Bien sûr, le citoyen ne peut espérer être capable d’appréhender seul la complexité du monde d’aujourd’hui. Il y a besoin d’intermédiaires entre le citoyen et l’action publique. Soit, mais il est alors nécessaire qu’il y est en même temps un questionnement sur la manière dont la démocratie s’inscrit dans cette complexité. Qui décide de ce qui est important où pas ? Qu’est-ce qui autorise un journaliste à parler en mon nom ? Faute de nous être posé suffisamment ces questions aux cours des trente dernières années nous vivons aujourd’hui dans un état de distorsion de l’espace public qui oscille en permanence entre hystérie et manipulation.
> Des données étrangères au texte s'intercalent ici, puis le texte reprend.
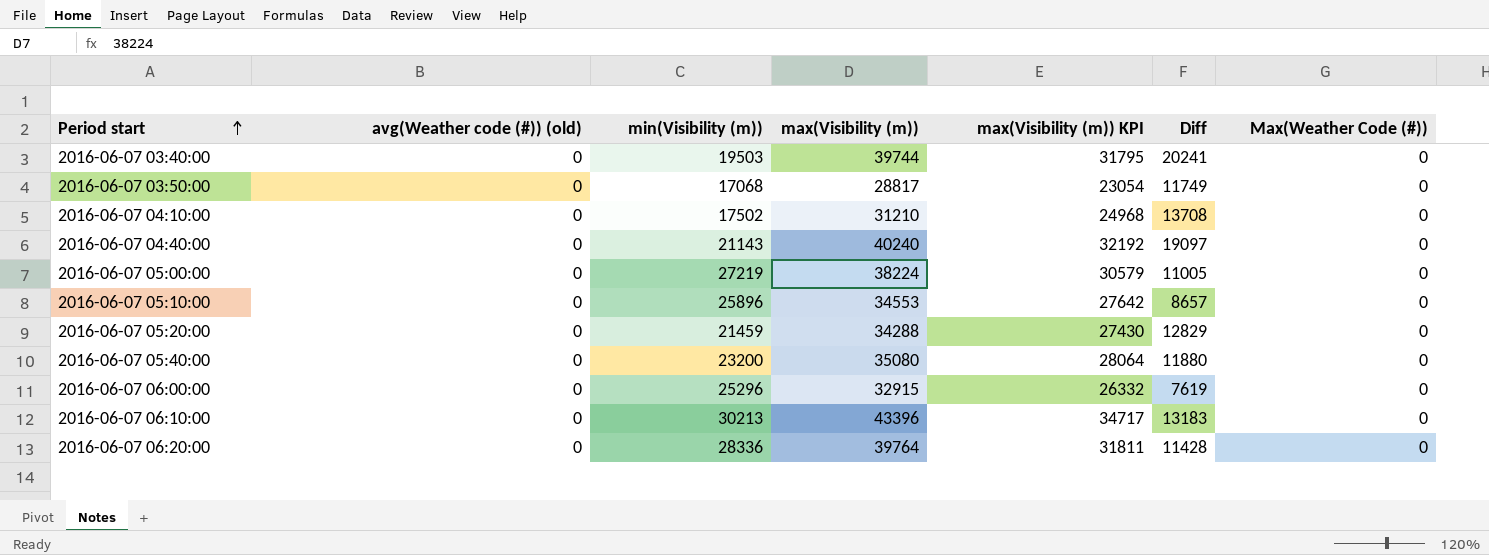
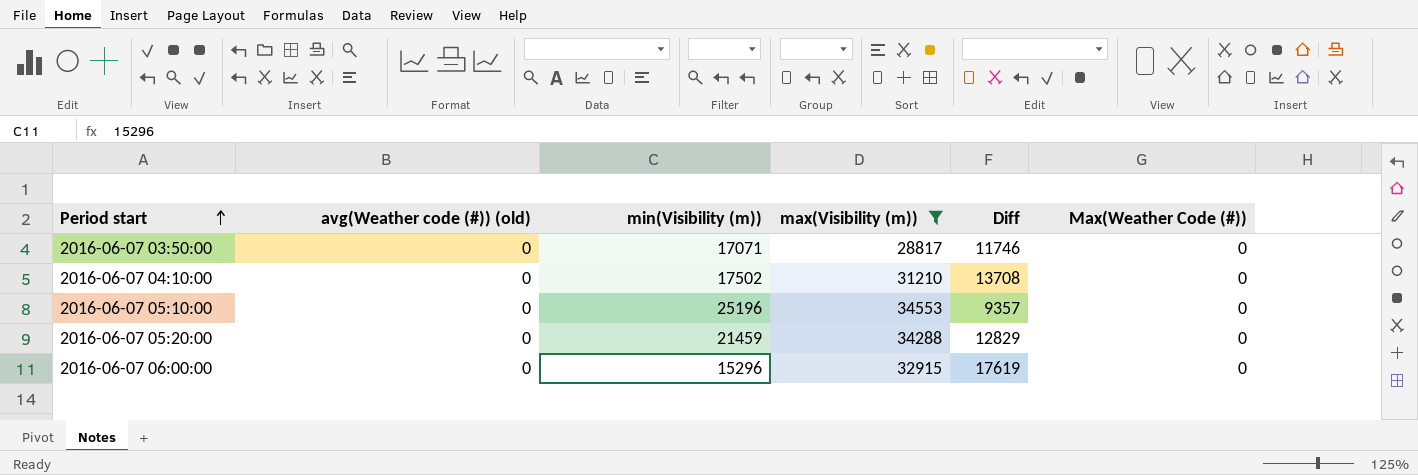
filter: none -> max(Visibility (m)) <= 34553
column max(Visibility (m)) KPI | formula: [max(Visibility (m))] * 0.8 -> none
2016-06-07 03:50:00 | min(Visibility (m)): 17068 -> 17071
2016-06-07 03:50:00 | Diff: 11749 -> 11746
2016-06-07 05:10:00 | min(Visibility (m)): 25896 -> 25196
2016-06-07 05:10:00 | Diff: 8657 -> 9357
2016-06-07 06:00:00 | min(Visibility (m)): 25296 -> 15296
2016-06-07 06:00:00 | Diff: 7619 -> 17619

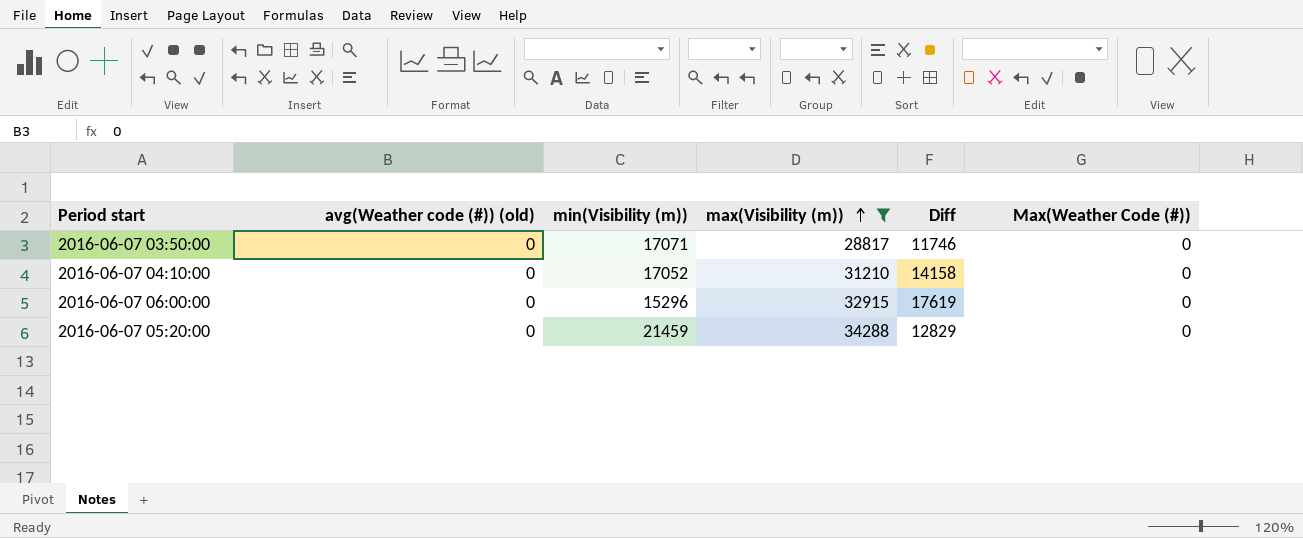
row order: Period start ascending -> max(Visibility (m)) ascending
row 2016-06-07 05:10:00: 0 | 25196 | 34553 | 9357 | 0 -> none
2016-06-07 04:10:00 | min(Visibility (m)): 17502 -> 17052
2016-06-07 04:10:00 | Diff: 13708 -> 14158

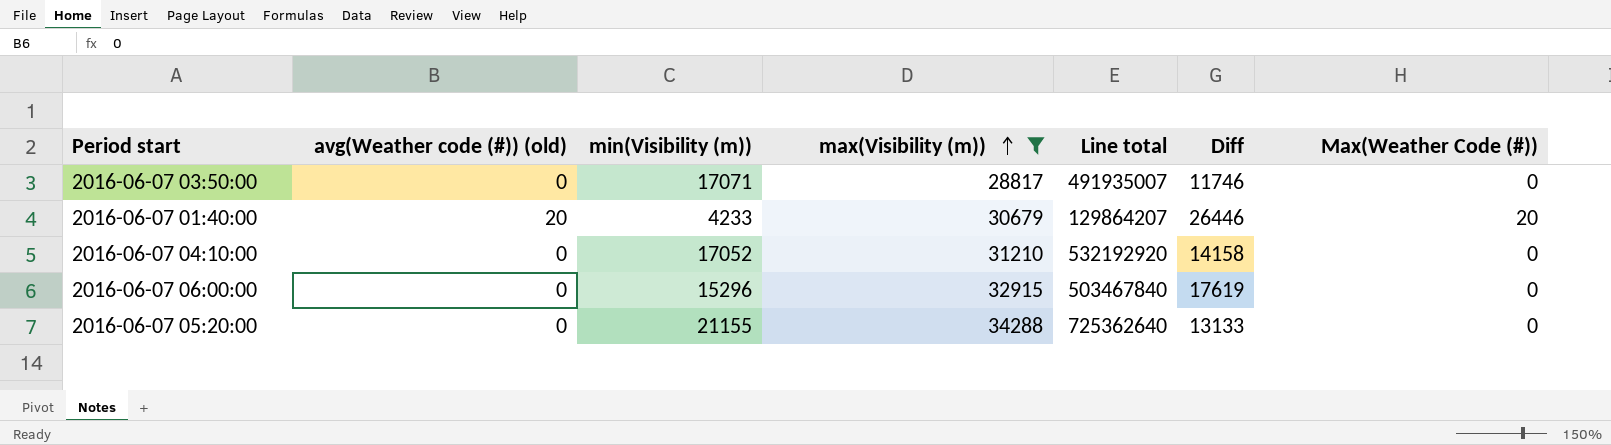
column Line total | formula: none -> [min(Visibility (m))] * [max(Visibility (m))]
row 2016-06-07 01:40:00: none -> 20 | 4233 | 30679 | 129864207 | 26446 | 20
2016-06-07 05:20:00 | min(Visibility (m)): 21459 -> 21155
2016-06-07 05:20:00 | Diff: 12829 -> 13133

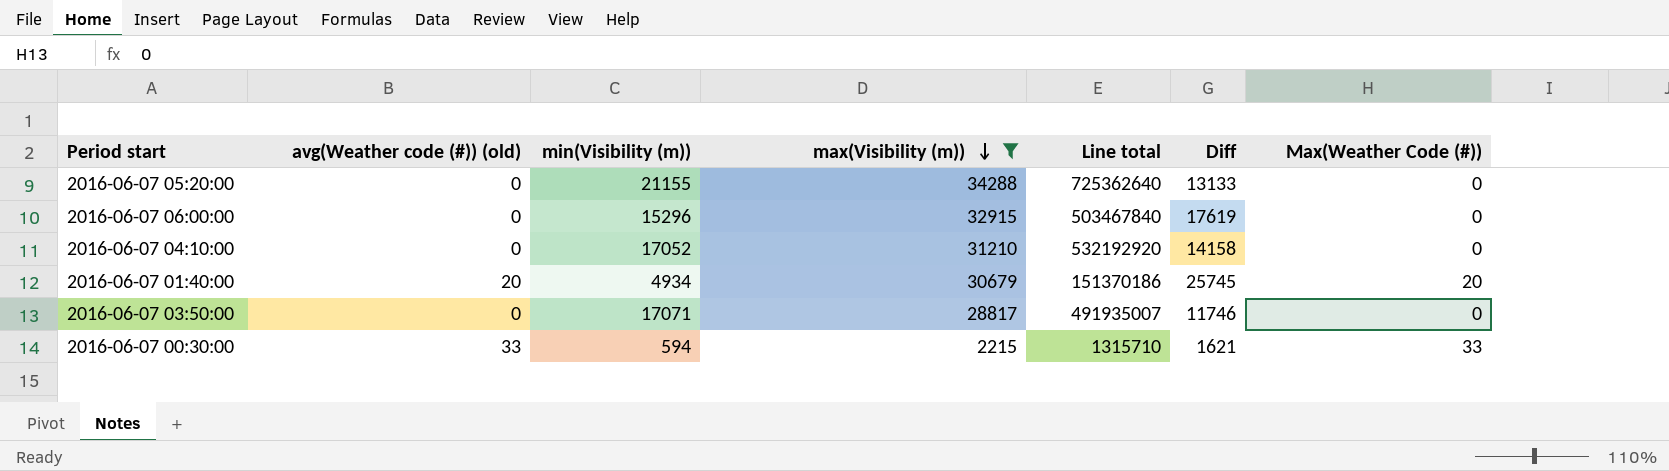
row order: max(Visibility (m)) ascending -> max(Visibility (m)) descending
2016-06-07 01:40:00 | min(Visibility (m)): 4233 -> 4934
2016-06-07 01:40:00 | Line total: 129864207 -> 151370186
2016-06-07 01:40:00 | Diff: 26446 -> 25745
row 2016-06-07 00:30:00: none -> 33 | 594 | 2215 | 1315710 | 1621 | 33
Une ânerie répétée un milliard de fois finit-elle par devenir une réalité. Non, sauf à considérer que nous soyons individuellement tous des idiots, ce que je ne me permettrai pas de dire. Non... mais... oui, effectivement, une ânerie répétée un milliard de fois peut finir par devenir une réalité, justement parce que nous ne sommes pas des idiots, et que nous tenons compte de l’environnement politique. Si 51% de français prétendaient que la terre est plate, les 49% restants se débrouilleraient comme ils pourraient pour essayer de garder la tête froide... en attendant des jours meilleurs, mais si 51% des français disaient que tel leader est capable de marcher sur l’eau, lesdits 49% pourraient considérer qu’il s’agit là certes d’un délire affligeant, mais considéreraient aussi qu’ils doivent en tenir compte, car la problématique de la gouvernabilité étant devenu un sujet central, il n’y a pas d’autre issue que de faire en sorte que nos chefs soient le plus consensuel possible.

Les instituts de sondage savent cette problématique est centrale et en jouent. Il suffit de faire en sorte qu’en un instant une tête dépasse de la masse des invisibles pour qu’il soit dès lors possible de... « fabriquer » un destin. Si vous avez donc pour ambition de vous fabriquer un destin national, il vous suffit d’être riche et de vous acheter un institut de sondage ! Qu’en conclure ? Tous pourris ? Ce n’est pas le sujet. Ce qu’il est urgent de dire aujourd’hui, c’est que la marchandisation de l’espace public a corrompue la société toute entière. Nous ne sommes pas des clients, mais des citoyens redevables. Nous avons la démocratie que nous méritons.

« Moi ou le chaos » disait De Gaulle en son temps. Il avait quelques bonnes raisons de le dire. Certains de ses héritiers ont depuis lors réinterprété l’héritage. « Si tu veux régner, suscite le chaos et ramasse ensuite la mise ». La droite française porte une immense responsabilité dans cette dégradation du climat politique et dans l’émergence d’un populisme délétère qui ne nous conduira nulle part.